The national agenda must focus on the poor 

Guest Commentary

During President Obama's first term and again in his successful re-election campaign, virtually nothing was said or done about people in the United States who are trapped in a cycle of poverty and despair. The focus was on middle class families and their concerns.

This is not to say that the nation should ignore its need for a strong and vibrant middle class. But another sector of our society is being overlooked and underserved: individuals and families living in poverty. The true character of our society is not defined by the tax breaks we give the wealthy or the tax incentives we give the middle class. The truest character of our society involves how we care for the poorest and neediest people among us. These are the ones Jesus referred to as "the least of these."

President Obama has largely ignored the issue of poverty. Mitt Romney actually showed contempt for people living in poverty with his 47-percent comments, implying that all people living in poverty want nothing more than government funded entitlement programs.

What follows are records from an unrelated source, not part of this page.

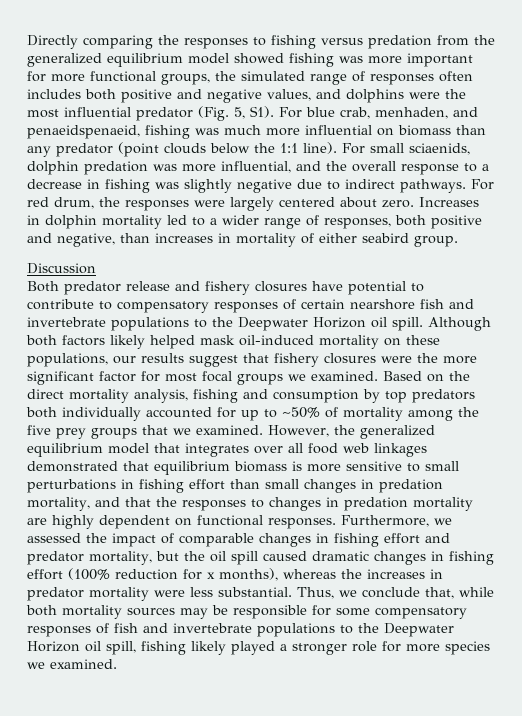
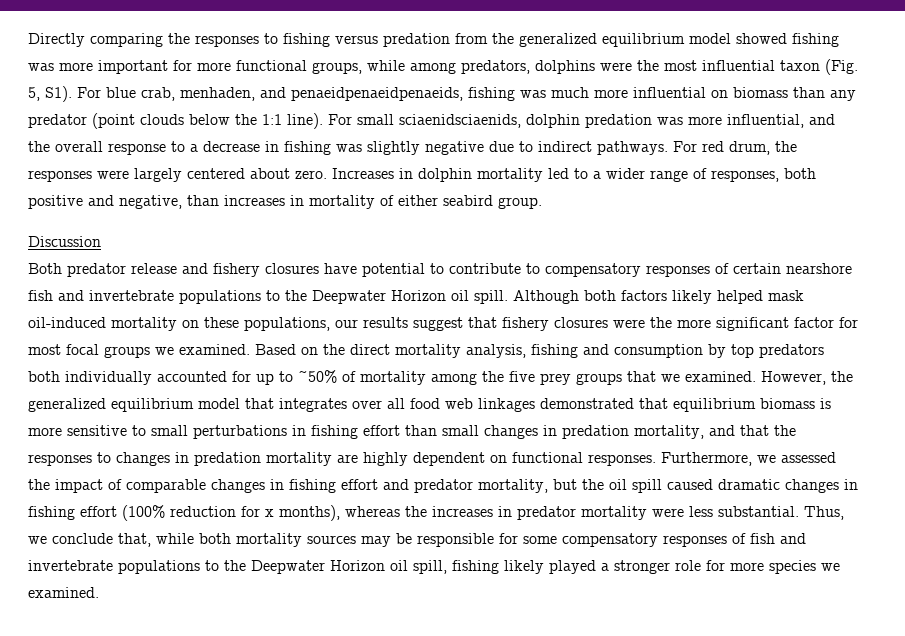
- Directly comparing the responses to fishing versus predation from the generalized equilibrium model showed fishing was more important for more functional groups, the simulated range of responses often includes both positive and negative values, and dolphins were the most influential predator (Fig. 5, S1). For blue crab, menhaden, and penaeidspenaeid, fishing was much more influential on biomass than any predator (point clouds below the 1:1 line).
+ Directly comparing the responses to fishing versus predation from the generalized equilibrium model showed fishing was more important for more functional groups, while among predators, dolphins were the most influential taxon (Fig. 5, S1). For blue crab, menhaden, and penaeidpenaeidpenaeids, fishing was much more influential on biomass than any predator (point clouds below the 1:1 line).
- For small sciaenids, dolphin predation was more influential, and the overall response to a decrease in fishing was slightly negative due to indirect pathways.
+ For small sciaenidsciaenids, dolphin predation was more influential, and the overall response to a decrease in fishing was slightly negative due to indirect pathways.

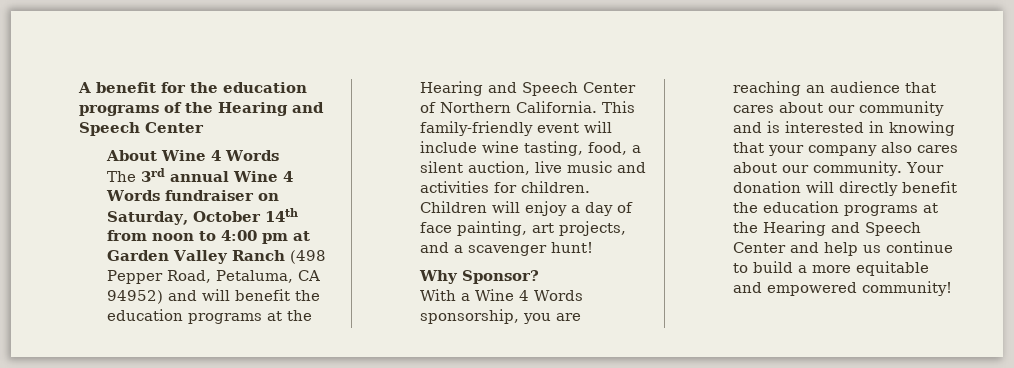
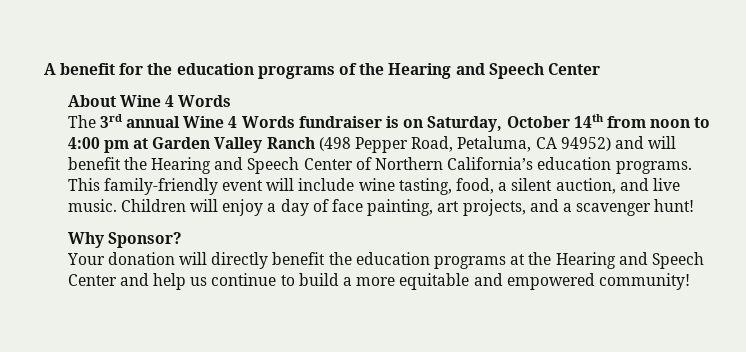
- The 3rd annual Wine 4 Words fundraiser on Saturday, October 14th from noon to 4:00 pm at Garden Valley Ranch (498 Pepper Road, Petaluma, CA 94952) and will benefit the education programs at the Hearing and Speech Center of Northern California.
+ The 3rd annual Wine 4 Words fundraiser is on Saturday, October 14th from noon to 4:00 pm at Garden Valley Ranch (498 Pepper Road, Petaluma, CA 94952) and will benefit the Hearing and Speech Center of Northern California’s education programs.
- This family-friendly event will include wine tasting, food, a silent auction, live music and activities for children.
+ This family-friendly event will include wine tasting, food, a silent auction, and live music.
- With a Wine 4 Words sponsorship, you are reaching an audience that cares about our community and is interested in knowing that your company also cares about our community.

I can vividly remember growing up in a single-parent home in an impoverished neighborhood in the inner city of Chicago. I know from personal experience that Mitt Romney's comments paint a false picture about people living in poverty. The issue is not about people desiring government-sponsored entitlement programs; the issue is people desiring help in creating stronger and more stable families, jobs that pay a living wage, access to health care, safe and effective public schools and, most of all, an enlightened and progressive criminal justice system.

President Obama should charge the relevant Cabinet officers and government agencies to consider a national emphasis on programs like Nurse-Family Partnership, a program created right here in Rochester. This program has a proven track record of improving the health of expectant mothers and equipping them to be effective parents. This results in children with reduced rates of child abuse, lower rates of criminal behavior and arrest, and a higher success rate in school.

The intervention of one nurse with one family can often mean the difference between another generation being born into a cycle of persistent poverty, or children being able to finally escape poverty and have a chance to attain a bright future. The investment made in such a program today can result in enormous savings to our society in years to come.

Reducing criminal behavior is especially important, because a felony conviction is the single greatest contributor to persistent poverty in this country. As revealed in Michelle Alexander's book "The New Jim Crow: Mass Incarceration in the Age of Colorblindness," the United States not only requires people to serve their time through incarceration or parole. Those same people are then haunted and hindered for the rest of their lives. A felony conviction limits them in terms of further education, future employment, military service, the right to vote, home ownership, and a stable family life: all of the things that are essential to climbing out of poverty.

To add insult to injury, the vast majority of felons in this country are non-violent drug offenders who would be better served by referral to a drug treatment program. That means an annual $5,000 cost per patient and no felony record to complicate their future, as compared to incarceration at an annual cost of $25,000 per inmate followed by a lifetime of poverty-prolonging prohibitions.

Finally, President Obama must keep working to defend the programs that serve the poor, the sick and the needy; these cannot be cut no matter what argument is made for retaining tax cuts and shelters for our country's most affluent.

It was not entitlement programs serving the poor that created this mess, it was two wars over the last nine years that have cost this country $15 billion every month since 2003. Our nation is not made strong when the defense budget is bloated with spending items that are neither requested nor required by the Pentagon. We will only have a stronger and safer nation when the voices of the poor are heard and when the policies that can dramatically reduce poverty are funded and implemented.

Dr. McMickle is president of Colgate Rochester Crozer Divinity School.